In these terrible pandemic and war days, it is also the time when publishers send out their first previews for the fall. Lo and behold, what kind of book is Suhrkamp announcing almost inconspicuously in the German-language literature between new titles by Friedrich Ani, Durs Grünbein or Robert Walser?
The new novel by Uwe Tellkamp. It should be called “The Sleep in the Clocks”, the working title behind it is “Lava”, the title is around 900 pages, and the publication is not planned for sometime in autumn, but for mid-May.
But the word “already” is a euphemism in this case. Because this novel, which Tellkamp wrote as a sequel to his 2008 successful and GDR pre-reunification novel “Der Turm”, was supposed to be published in 2020.
Then its appearance was postponed to spring 2021, following all there was no more talk of it. The reason: suspected discrepancies between publisher and author; an author who is close to the AfD and other right-wing circles and said during a discussion in 2018 with his colleague Durs Grünbein that “95 percent” of all refugees only came to Germany to “immigrate to the social systems here”.
It’s regarding the interdependencies between politics and the media
During a reading in the small Saxon town of Pulsnitz, Uwe Tellkamp confessed that his “Turm” sequel would reach into the present, in the year when almost a million refugees came to Germany, mainly because of the Syrian civil war: “Then there were the how crisis of 2015, which can always be described, and I have been working on a passage in the book regarding this time for a long time.”
And he went on to say regarding his novel: “Here people fight regarding ideologies, regarding what a society should be. I was always concerned with the social, and thus with the political, not as agitation, but as material.”
It is easy to imagine that there was potential for conflict between Suhrkamp and Tellkamp. An agreement seems to have been reached and the novel has been edited to the satisfaction of both parties.
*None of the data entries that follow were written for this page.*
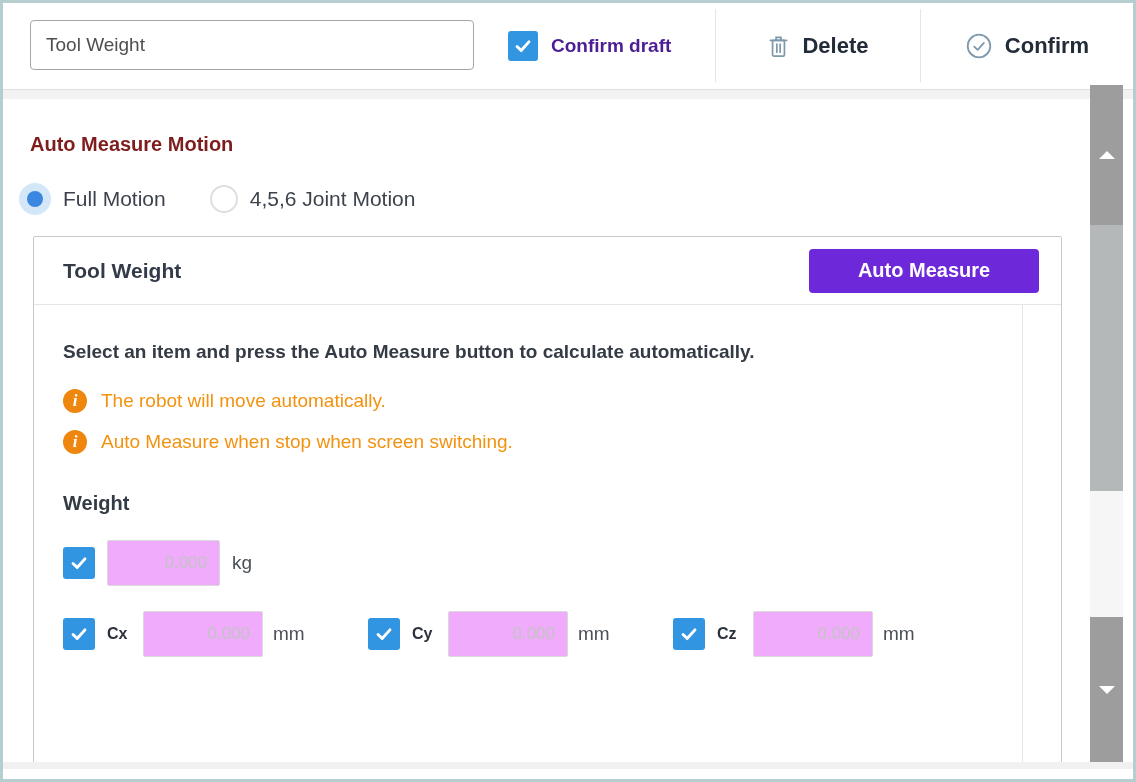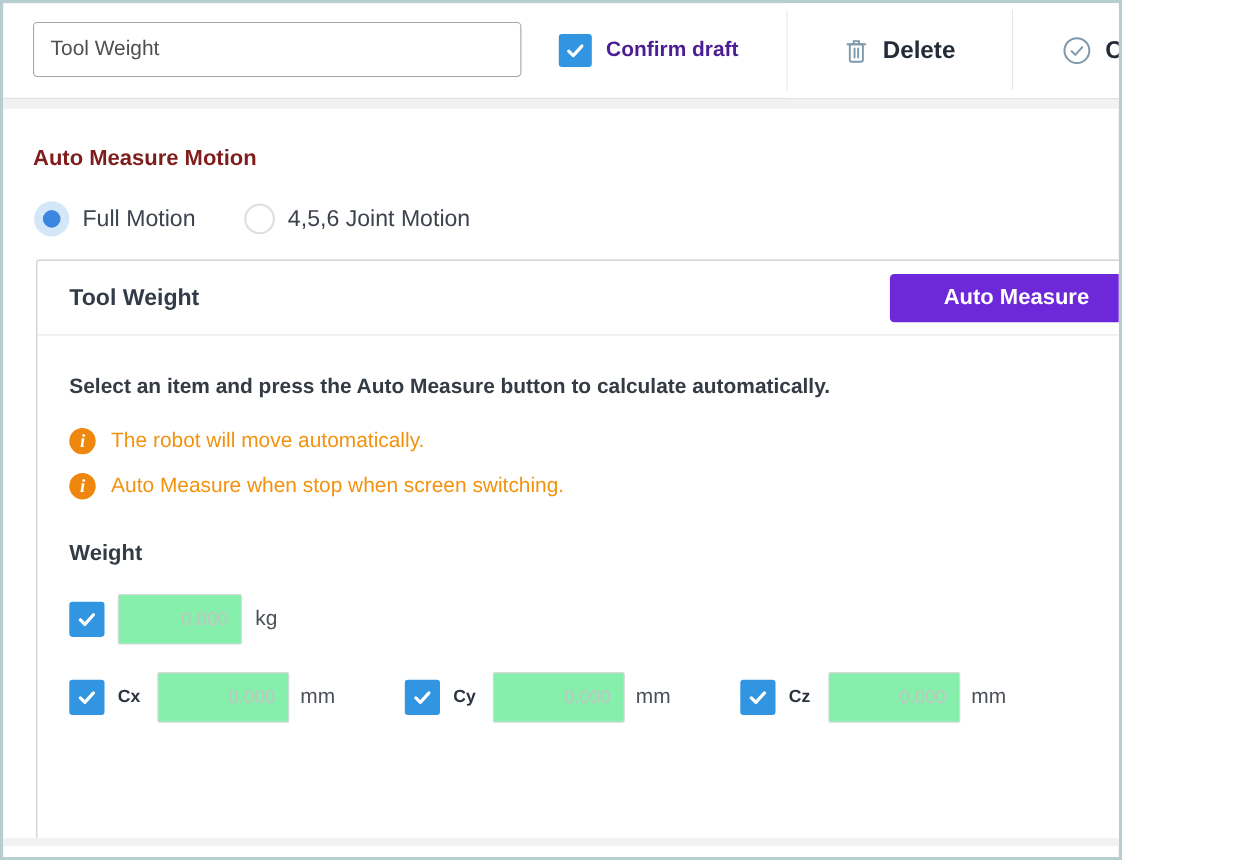"Tool Weight" .app { width: 1020px -> 1136px }
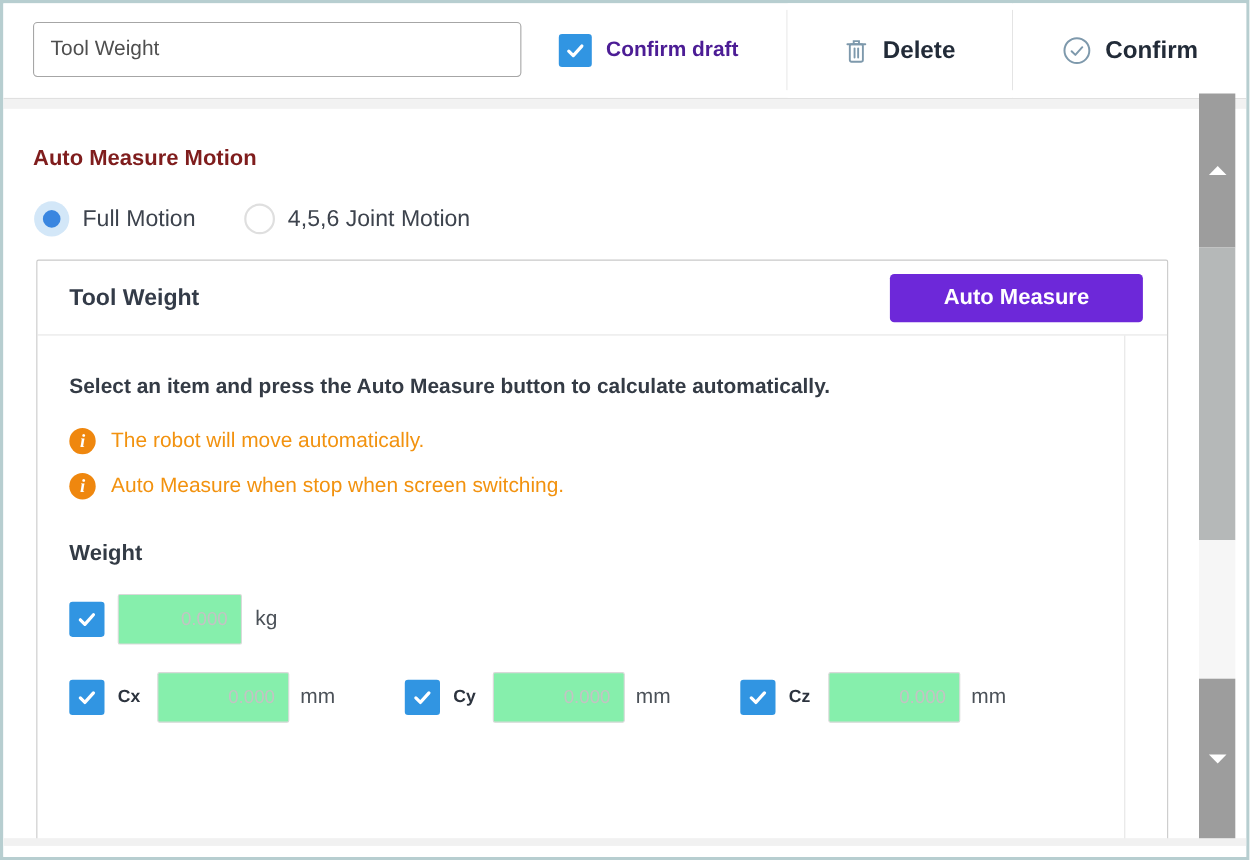"Full Motion" .radio-row { left: 28px -> 16px }
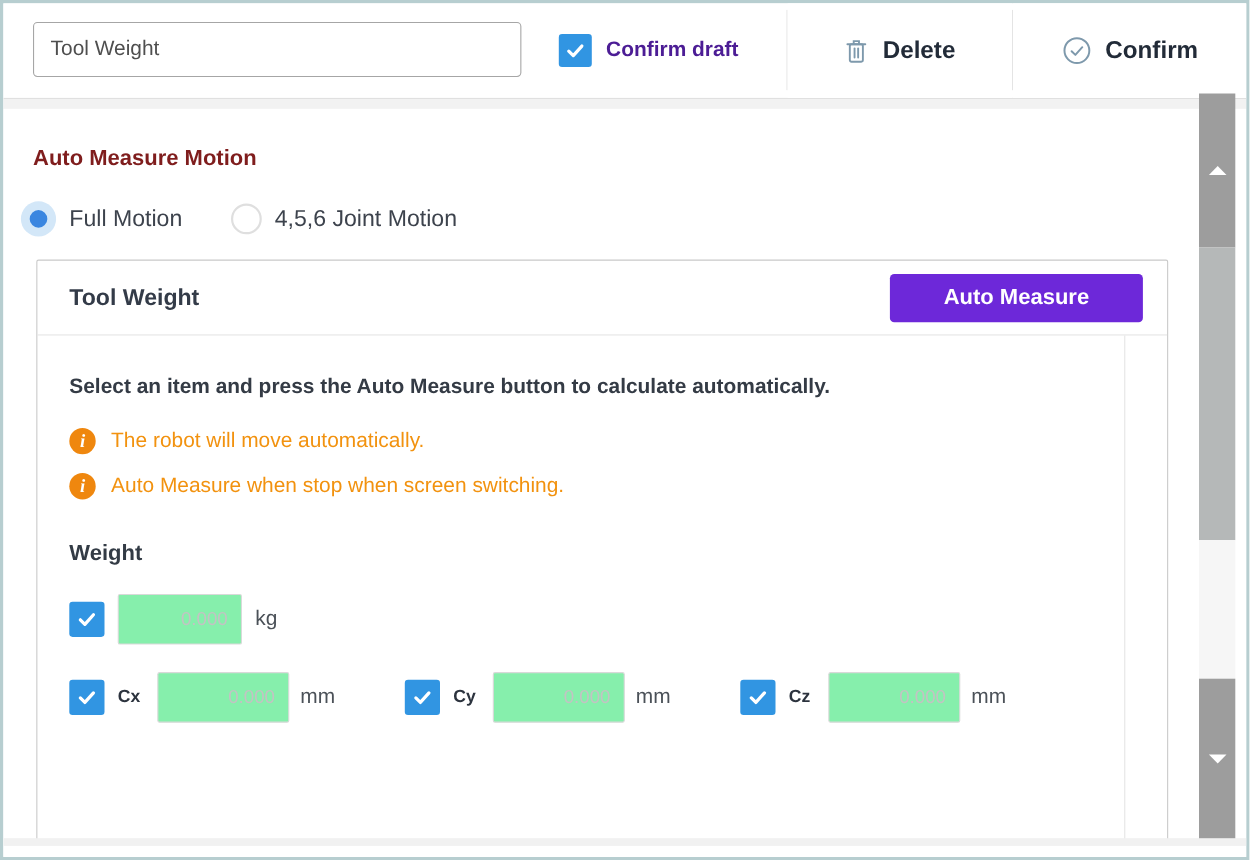"0.000" .num-input { background: #86efac -> #f0abfc }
So now this “society novel” can be read and examined, and the author’s attitude and character’s speech can be clearly distinguished.
Signed first editions are available at Buchhaus Loschwitz
As it says in the preview regarding the hero, who is working on a chronicle for the 25th anniversary of reunification: “He analyzes concepts of order and principles of exercising power, the interdependence of politics, the state apparatus and the media, observes the changes in everyday life.”
The question is whether time hasn’t passed over Uwe Tellkamp, ”The Sleep in the Clocks” was too long; whether it really still needs his perspective, not just because of the pandemic and the war in Ukraine. Authors such as Manja Präkels, Daniel Schulz, Hendrik Bolz and Lukas Rietzschel have written the social novel from an East German perspective.
In any case, Tellkamp’s Dresden environment is already enthusiastic. “Endlich!!!” (with three exclamation marks) is how Susanne Dagens Buchhaus Loschwitz announces the novel’s announcement on social media – and at the same time offers the signed first edition.